#### RECORDS FOR THIS TASK:
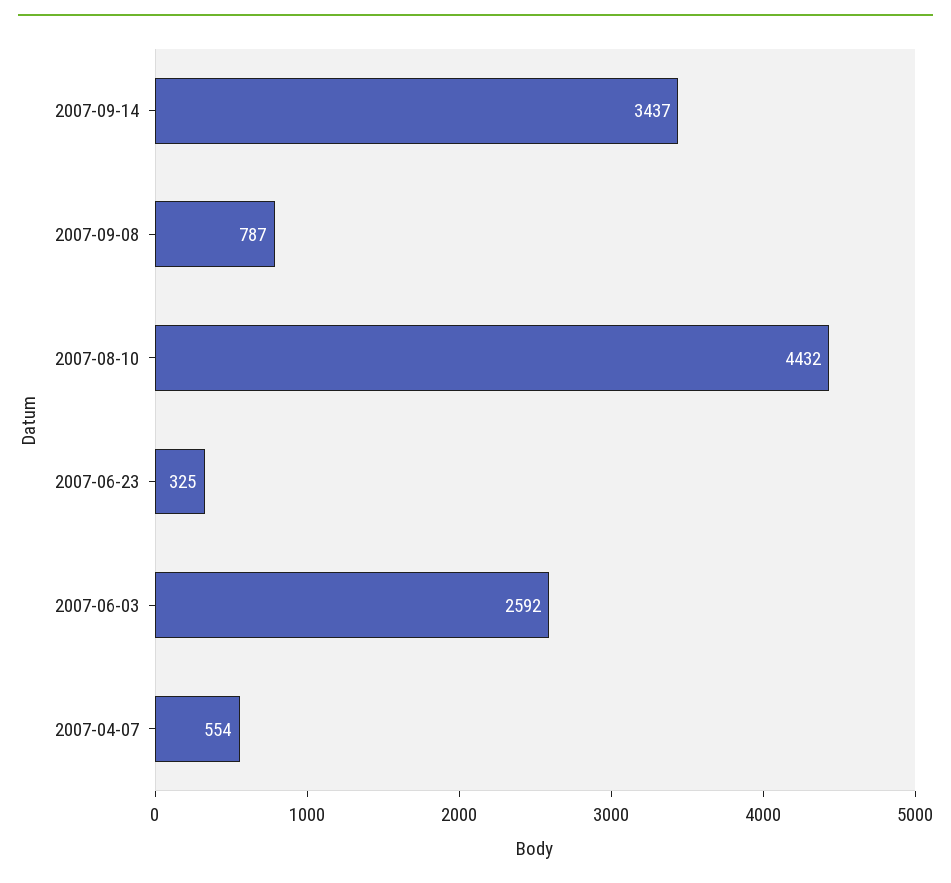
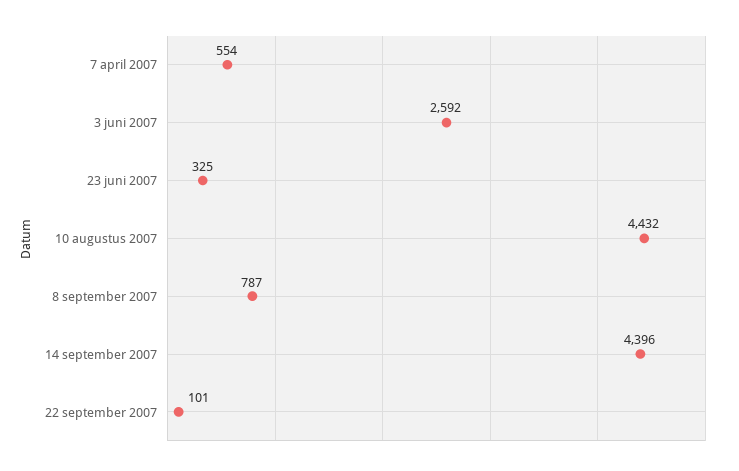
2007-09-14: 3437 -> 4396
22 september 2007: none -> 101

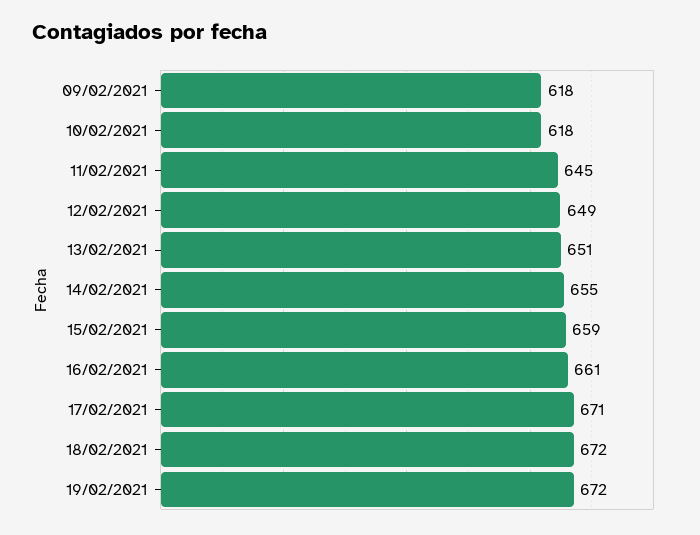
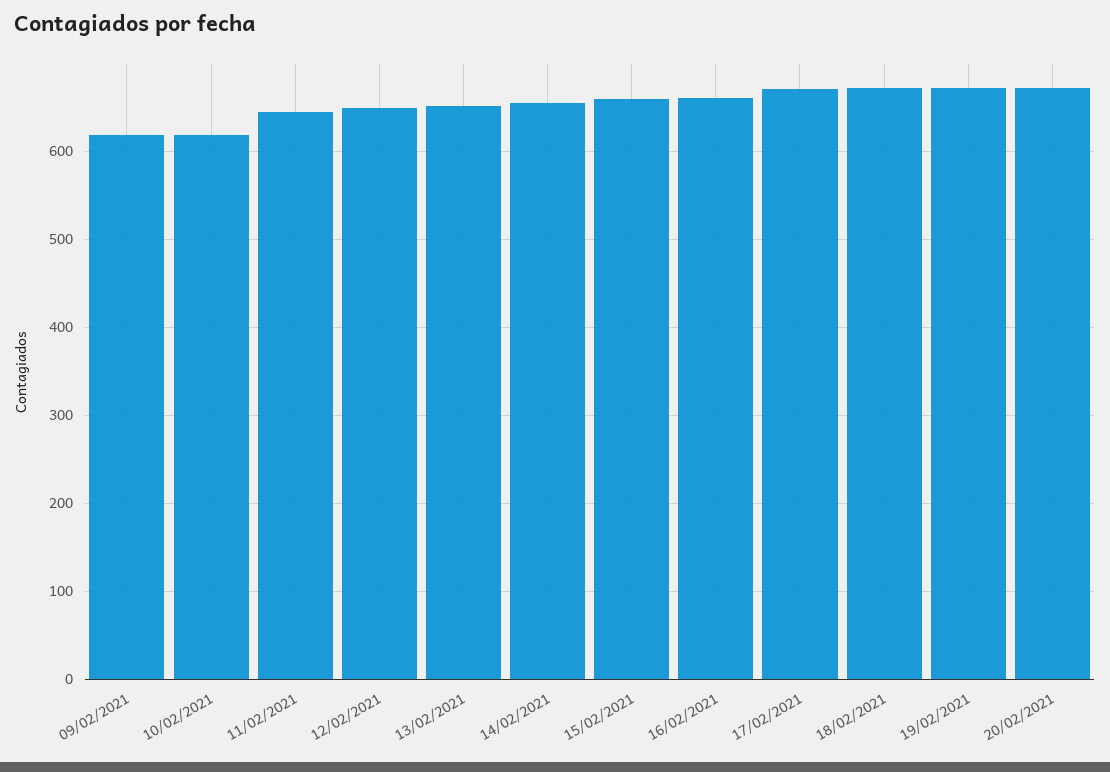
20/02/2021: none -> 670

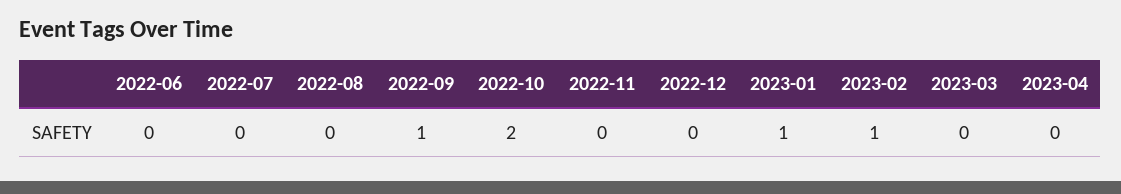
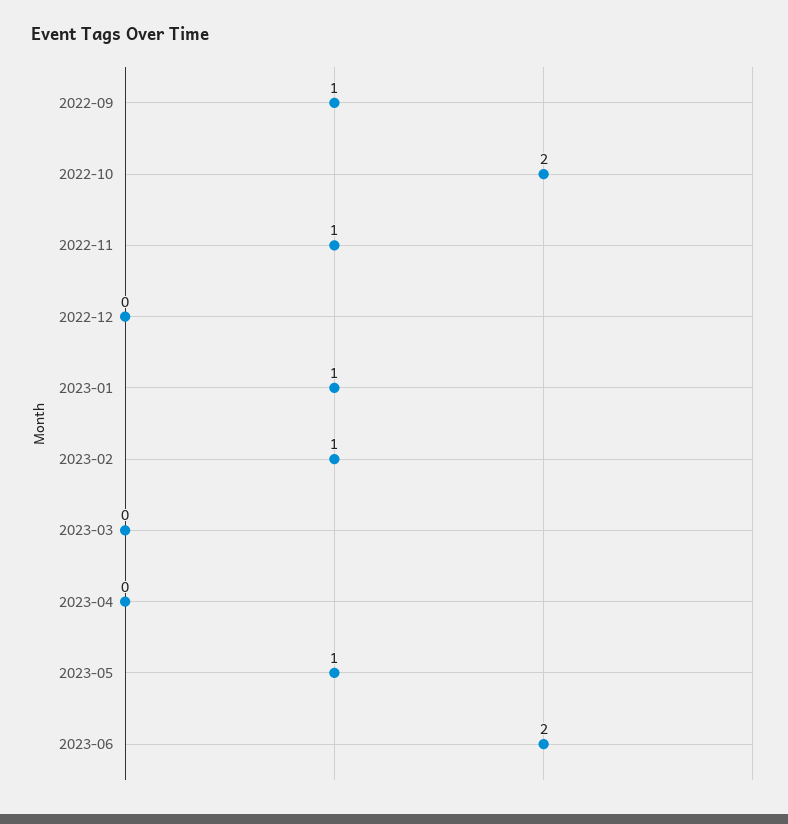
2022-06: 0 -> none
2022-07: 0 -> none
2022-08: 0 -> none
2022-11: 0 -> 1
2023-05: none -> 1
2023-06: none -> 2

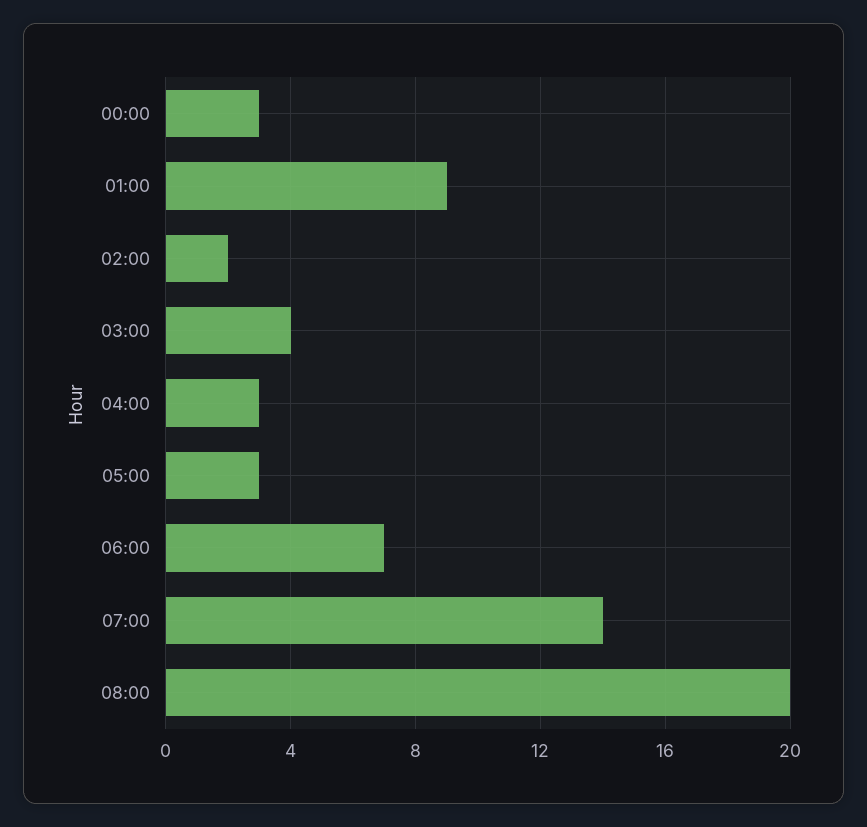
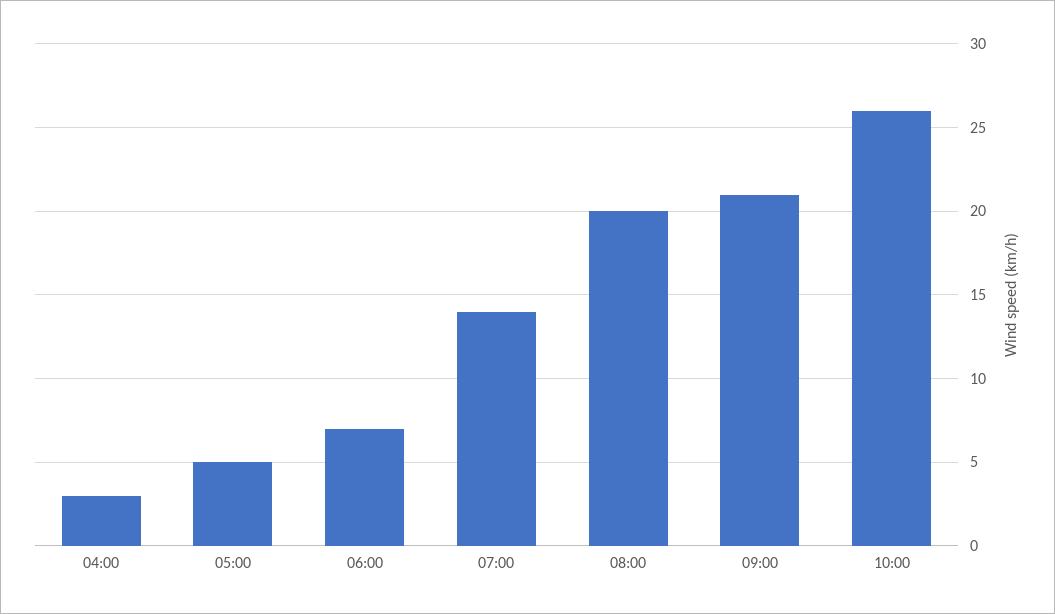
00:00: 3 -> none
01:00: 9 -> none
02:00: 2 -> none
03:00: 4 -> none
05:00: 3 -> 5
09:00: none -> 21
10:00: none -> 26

#### PROBLEM TO WORK ON:
Write the lines above out again exactly, excluding every picture.

#### TASK ANSWER:
2007-09-14: 3437 -> 4396
22 september 2007: none -> 101

20/02/2021: none -> 670

2022-06: 0 -> none
2022-07: 0 -> none
2022-08: 0 -> none
2022-11: 0 -> 1
2023-05: none -> 1
2023-06: none -> 2

00:00: 3 -> none
01:00: 9 -> none
02:00: 2 -> none
03:00: 4 -> none
05:00: 3 -> 5
09:00: none -> 21
10:00: none -> 26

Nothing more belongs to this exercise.